Eat + Drink » On the Table

Bottled Up at Tomaso's

Tom Pagano looks to sell the local sauce and distribution outfit

by

comment

When it comes to cooking, Tom Pagano is a homerun hitter. He not only helped start Ramone's Café & Bakery and the Plaza Grill, he's also built a local food distribution empire that keeps dozens of food enterprises on shelves all over Humboldt County.

But when it comes to finding a successor to own and operate the little empire that is Tomaso's Specialty Foods, well, Pagano's striking out. Dreams of retiring to play competitive senior-league softball are proving elusive.

"I'm puzzled," Pagano says about the year-old for-sale sign in front of the Tomaso's facility in Blue Lake. "I just want to retire. The business is profitable. We're not having a problem."

Making It

The New Jersey-born Pagano started solving culinary problems in 1972, when he opened Tomaso's Tomato Pies in Eureka. East Coast transplants needed their square pizzas and Pagano had a great recipe from his grandmother.

In 1981, he helped Berit Meyer and Barbara Jewell open Ramone's Opera Alley Café, which later morphed into the area's most prolific local bakery-café chain. After a brief flirtation with the San Francisco culinary scene, Pagano returned to Humboldt in 1987 to head the kitchen at Plaza Grill.

While he enjoyed running restaurants, his passion was sauce. Images of his grandmother stirring a thick marinara in mind, Pagano began canning 16-ounce jars off the stove in his apartment in Trinidad. Soon he was brewing cases in commercial cookers of temporarily closed restaurants.

By 1993, Pagano was making and canning seven flavors of sauce, sticking on the labels and driving cases to stores and restaurants in his truck. Tomaso's Specialty Foods and Distributing set up official shop in the city of Arcata's Foodworks incubator building and actually hired an employee.

Pagano's third career — becoming the area's largest local-food distributor — grew organically from distributing Tomaso's brand sauces. Entrepreneurs at Foodworks were making salad dressings, frozen pizza and salsa. They needed to get their products in stores and Pagano was already driving his truck there.

Larrupin sauces, Desserts on Us (including Lacey Cookies) and Zimmerman's jams went on the truck. Pagano acquired rights to Mas Salsa Por Favor, Weitchpec hot sauces, Lindah's Hot-N-Sweet Mustard and Smokey Jim's Barbecue Sauce.

He struck co-packing production deals, making the products of fellow entrepreneurs Shamus T Bones and Smokin' Moses for a flat fee, then distributing them for another flat fee. The little empire moved into its own building in Blue Lake in 1998 and, two decades later, employs four food makers, two drivers and a manager to serve up dozens of products from Garberville to Crescent City.

"Food made in Humboldt County is going to be a lot fresher than national brands," Pagano says. "Stuff from the big distributors was bought from a mechanized manufacturer, sits in a warehouse, then gets delivered. Plus, when you buy local products, the money stays here in Humboldt."

Selling It

Now in his 60s, Pagano is ready to take holidays in Italy and play centerfield on the road. He put Tomaso's up sale in late 2017 but, so far, hasn't received an offer he can't refuse.

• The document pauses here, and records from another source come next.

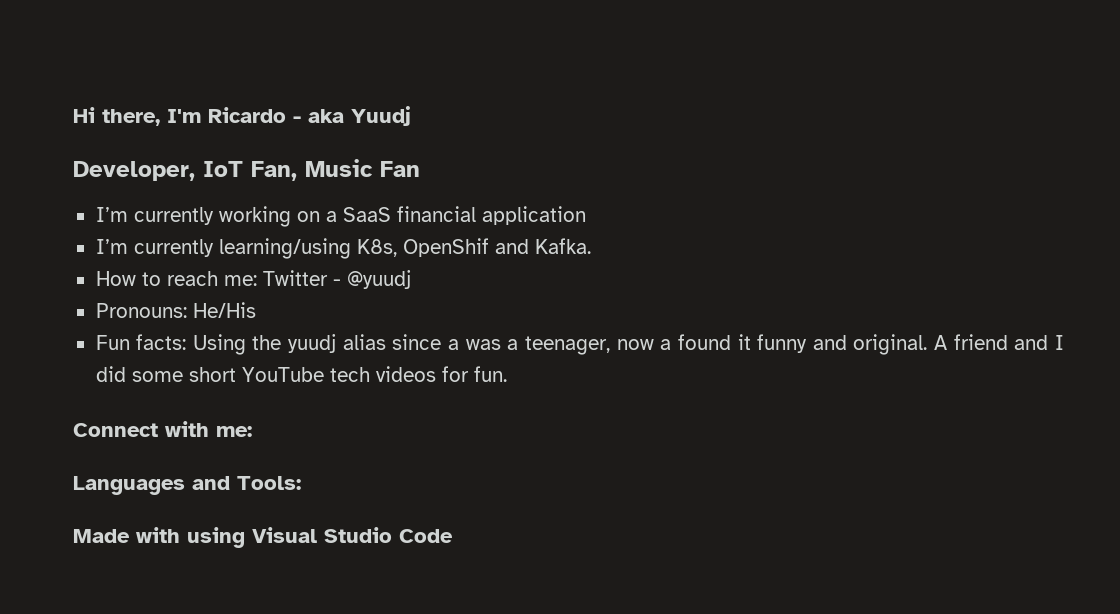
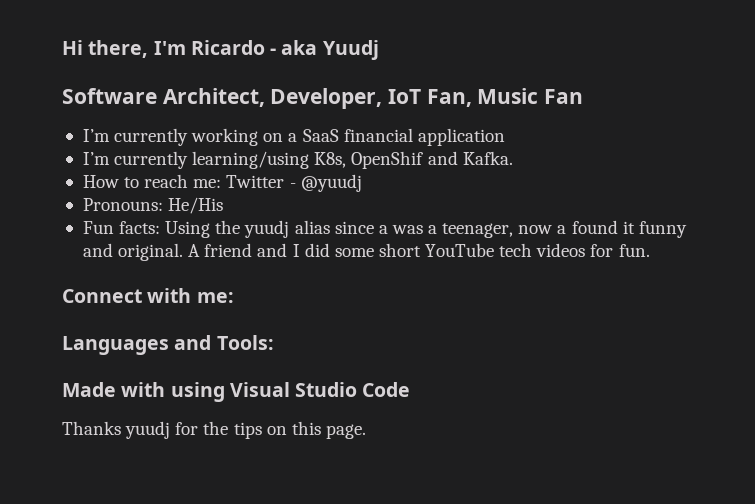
(411, 116) none -> [62,88,265,107] Software Architect,
(453, 536) none -> [62,421,366,439] // Thanks yuudj for the tips on this page.

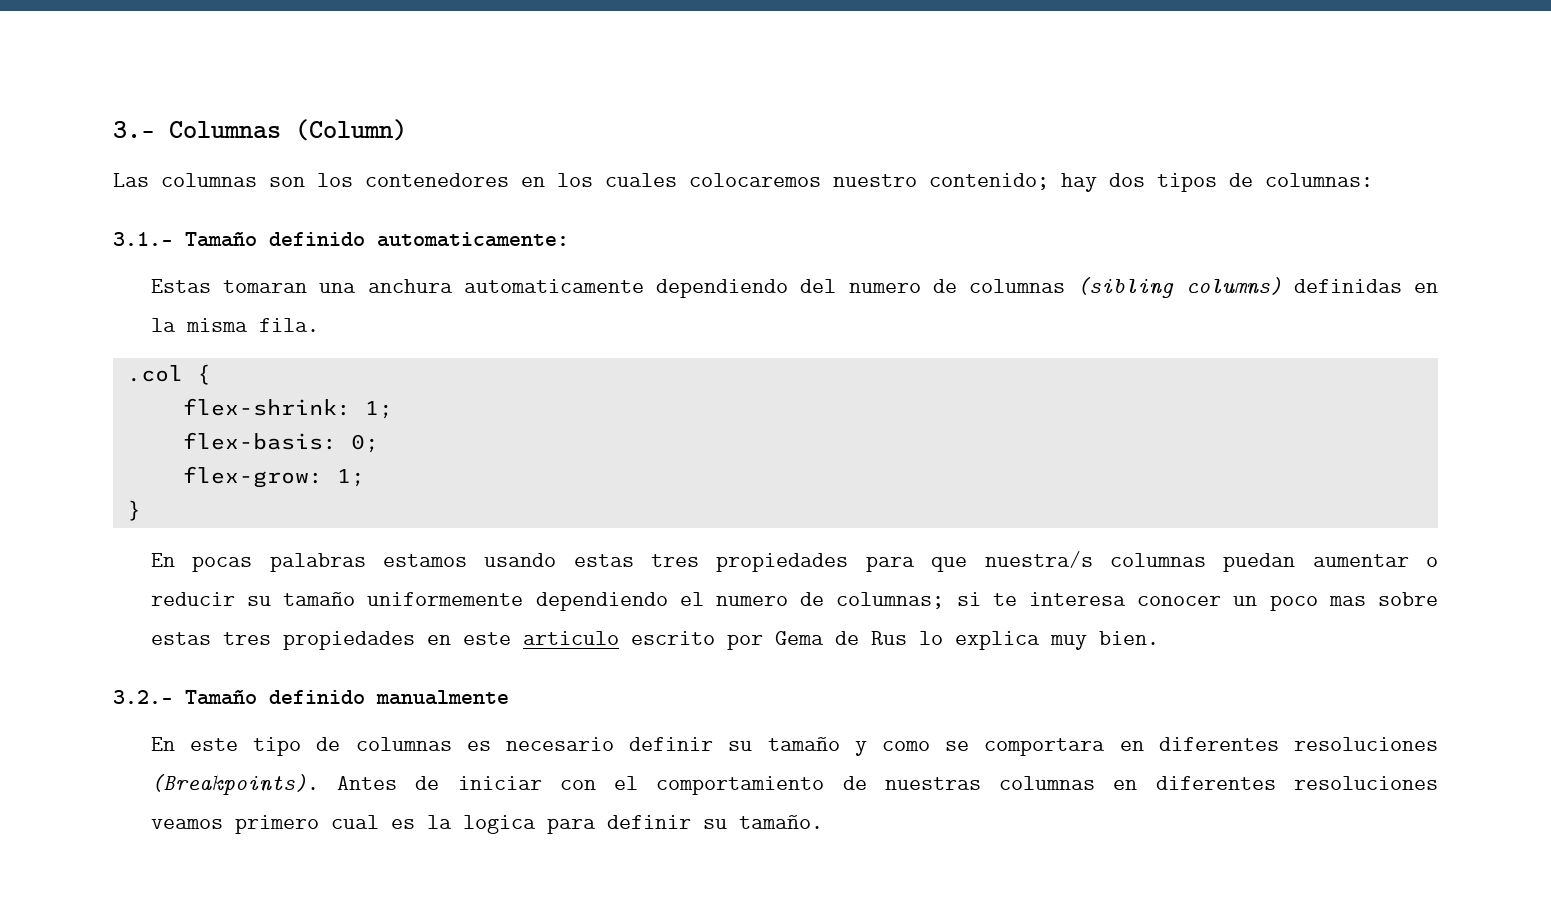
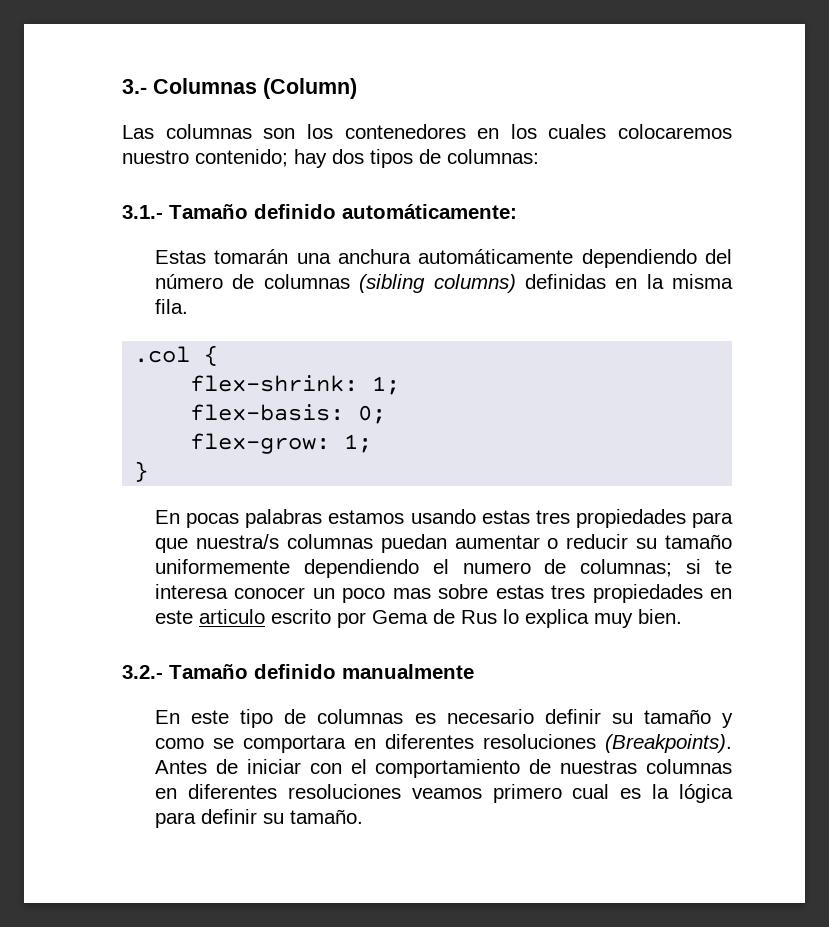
[377,232,569,247] automaticamente: -> [342,204,517,219] automáticamente:
[223,280,308,293] tomaran -> [214,249,289,264] tomarán
[463,279,644,293] automaticamente -> [418,249,574,264] automáticamente
[848,283,921,293] numero -> [155,274,224,289] número
[462,815,536,834] logica -> [679,784,734,803] lógica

"Tom is pretty adamant about keeping Tomaso's in town," says Linda Disiere, the real estate broker Pagano retained to market the business. "Fifty to 60 people have inquired but a lot have been out-of-towners who want to move it out of the community."

Disiere characterizes these prospects as investors, whose financial schemes usually include Pagano carrying a majority of the $499,000 sale price, to be paid over time, and even staying on as a paid employee.

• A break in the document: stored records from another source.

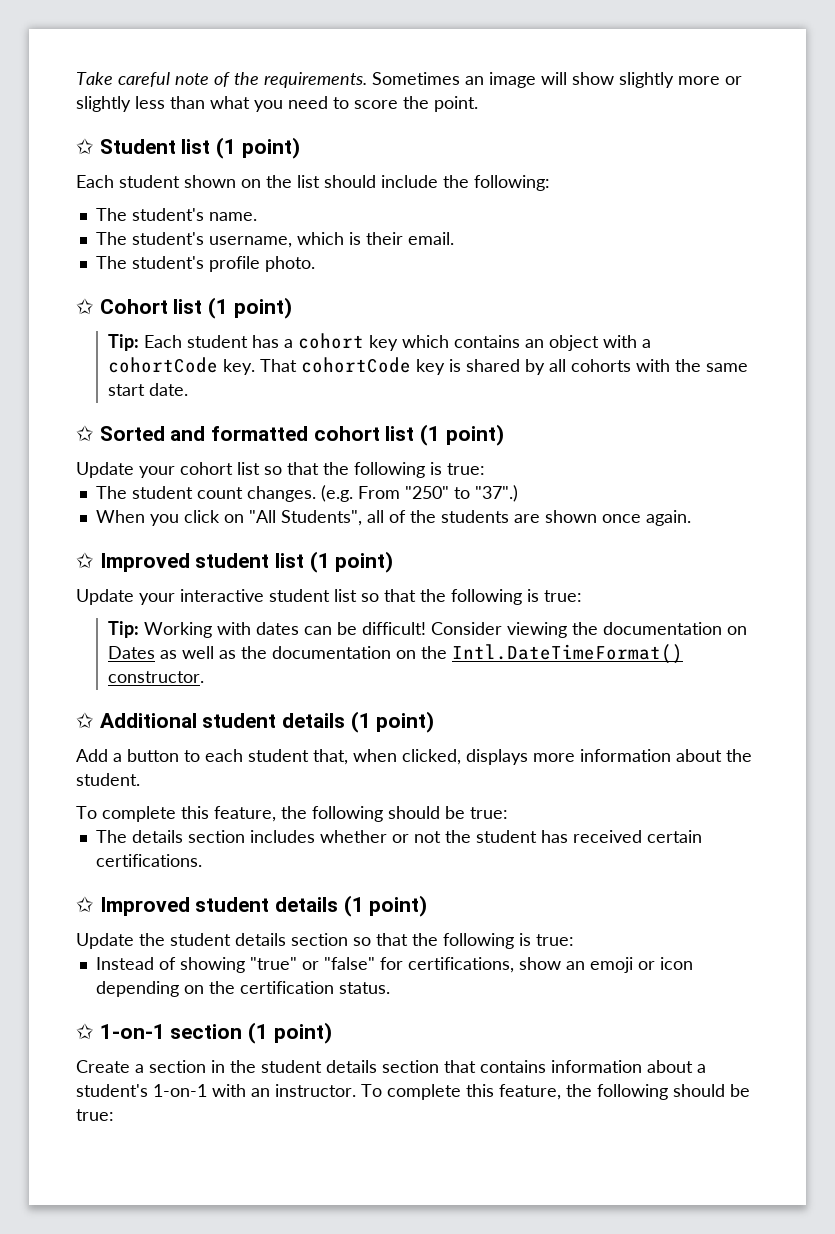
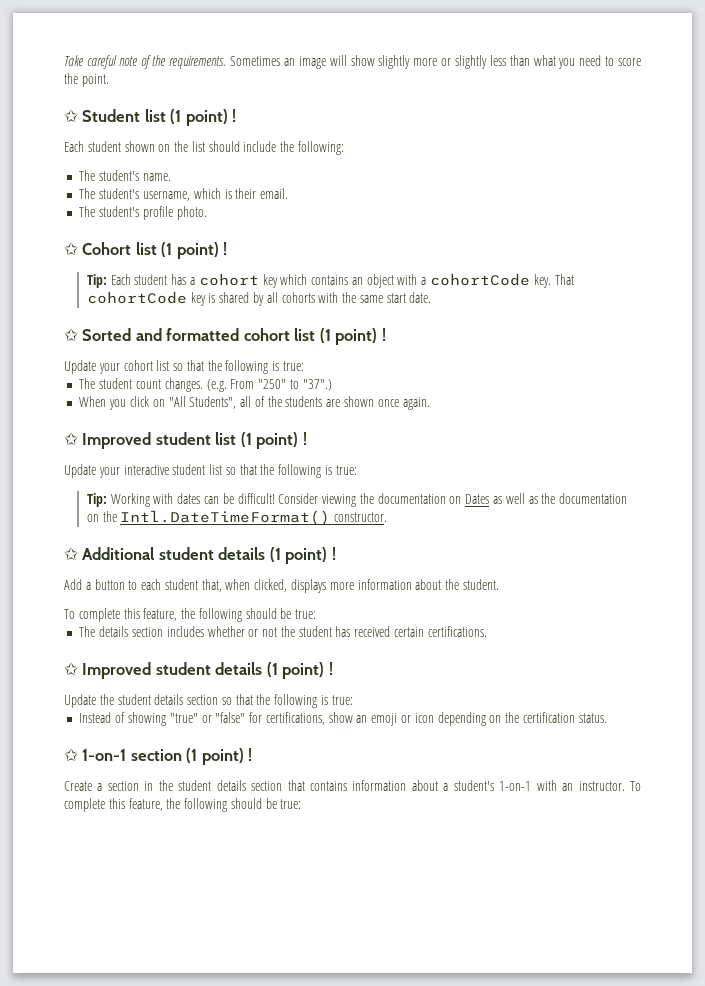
(300, 148) none -> [232,109,237,122] !
(292, 308) none -> [223,242,228,255] !
(504, 435) none -> [381,328,386,341] !
(394, 562) none -> [302,432,307,445] !
(435, 722) none -> [331,547,336,560] !
(428, 906) none -> [328,662,333,675] !
(332, 1033) none -> [248,748,253,761] !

Pagano wants to cash out with a buyer who is willing to wear an apron. "The ideal buyer needs to be on site five days a week," he says. "You need a business person, but also someone who can make sure the products taste right."

Early on, Pagano says, he offered the business to his manager and employees. Initial enthusiasm was curbed after visits to the Small Business Development Center and Redwood Capital Bank failed to produce sufficient financing.

A half-million-dollar business opportunity is harder to finance than a half million house because there is usually no property to mortgage and few assets to secure one. Much of a business' value is the owner's ability to make a profit — often called "blue sky."

Pagano will throw in his Blue Lake building for an additional $450,000. Disiere says two prospects are currently poring over Pagano's books and talking to banks. She insists the $499,000 price tag is fair for the $150,000 in equipment and enough sales to pay eight people.

Pagano's just waiting for the right pitch.

"It's Humboldt County," Pagano says with a wry smile. "There's a blockbuster movie opening at 8 p.m. and people show up at 10 minutes to eight."

Steven Saint is a freelance journalist whose work has appeared in Time and LA Weekly.

Editor's note: This post has been corrected to show the correct year for the founding of Ramone's Opera Alley Café, which was in 1981.